## Study material

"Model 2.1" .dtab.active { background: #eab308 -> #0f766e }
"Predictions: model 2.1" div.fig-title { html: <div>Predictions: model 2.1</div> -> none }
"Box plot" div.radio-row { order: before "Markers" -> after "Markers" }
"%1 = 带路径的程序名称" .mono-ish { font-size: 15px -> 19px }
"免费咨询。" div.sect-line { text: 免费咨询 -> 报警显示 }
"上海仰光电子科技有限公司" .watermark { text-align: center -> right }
---
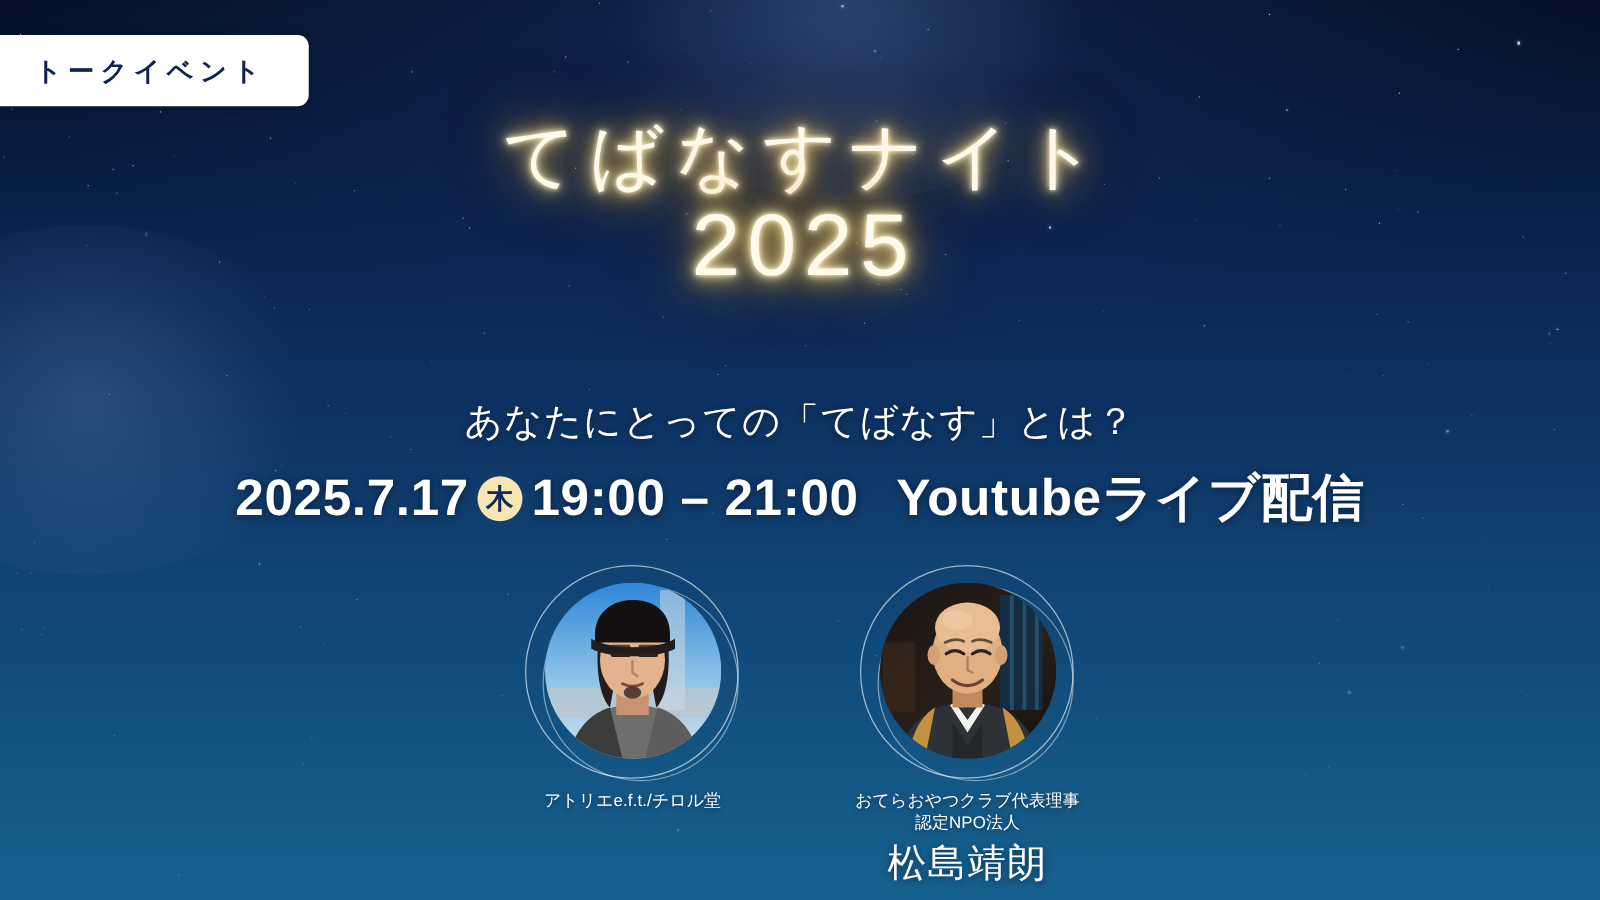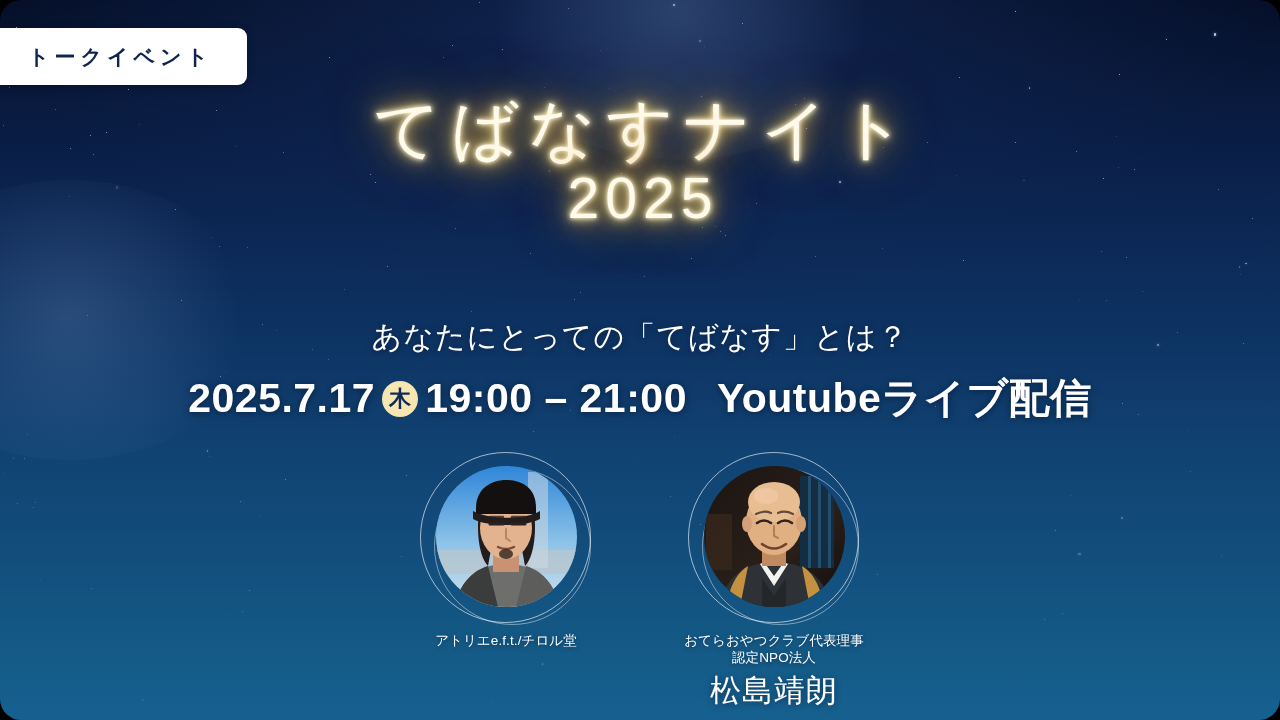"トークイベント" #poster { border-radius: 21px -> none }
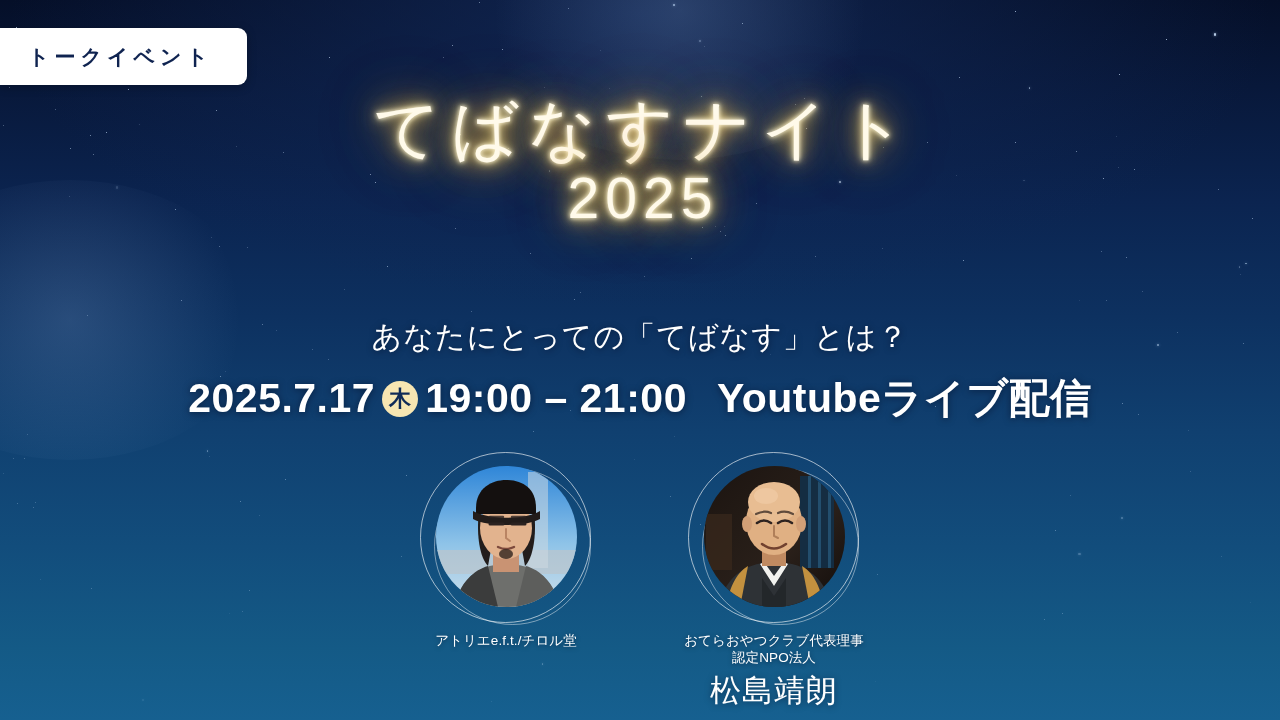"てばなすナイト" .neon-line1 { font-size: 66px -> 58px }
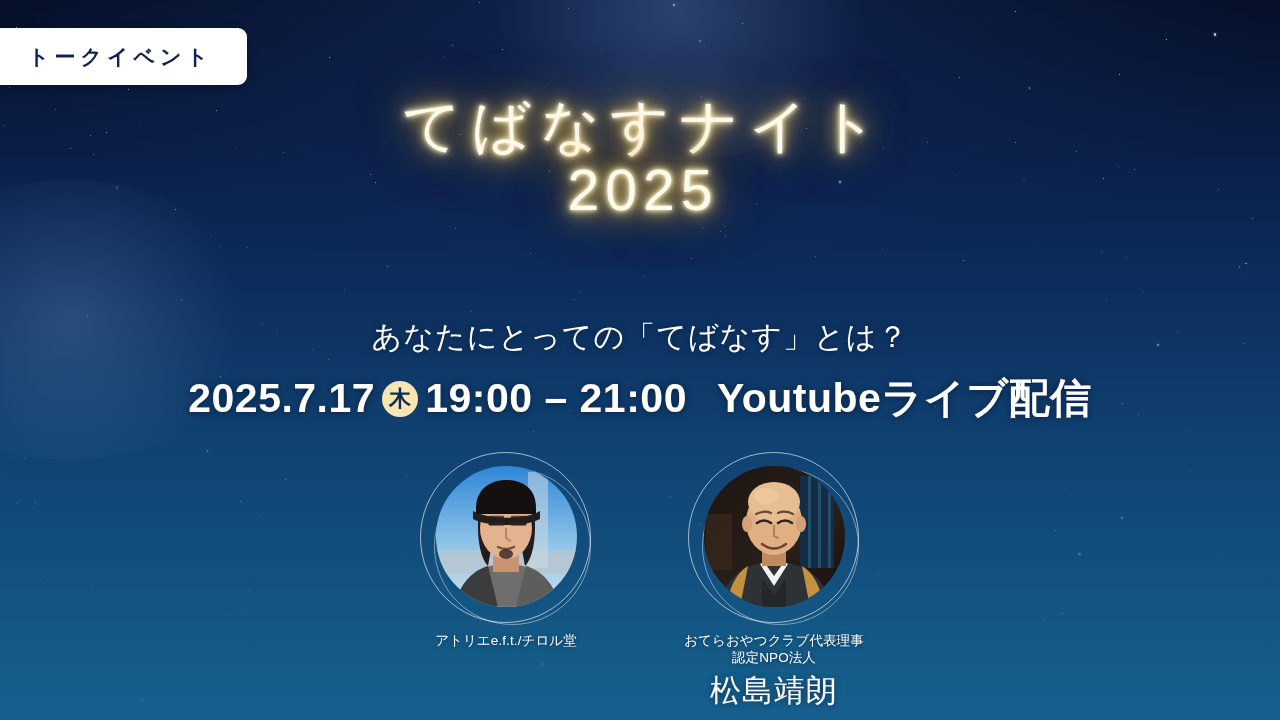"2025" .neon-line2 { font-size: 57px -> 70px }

## Task prompt
Start with the line above that contains "background: #eab308 ->" and end with the line that contains "text: 免费咨询 ->". Write out those lines exactly, and only those.

## Task solution
"Model 2.1" .dtab.active { background: #eab308 -> #0f766e }
"Predictions: model 2.1" div.fig-title { html: <div>Predictions: model 2.1</div> -> none }
"Box plot" div.radio-row { order: before "Markers" -> after "Markers" }
"%1 = 带路径的程序名称" .mono-ish { font-size: 15px -> 19px }
"免费咨询。" div.sect-line { text: 免费咨询 -> 报警显示 }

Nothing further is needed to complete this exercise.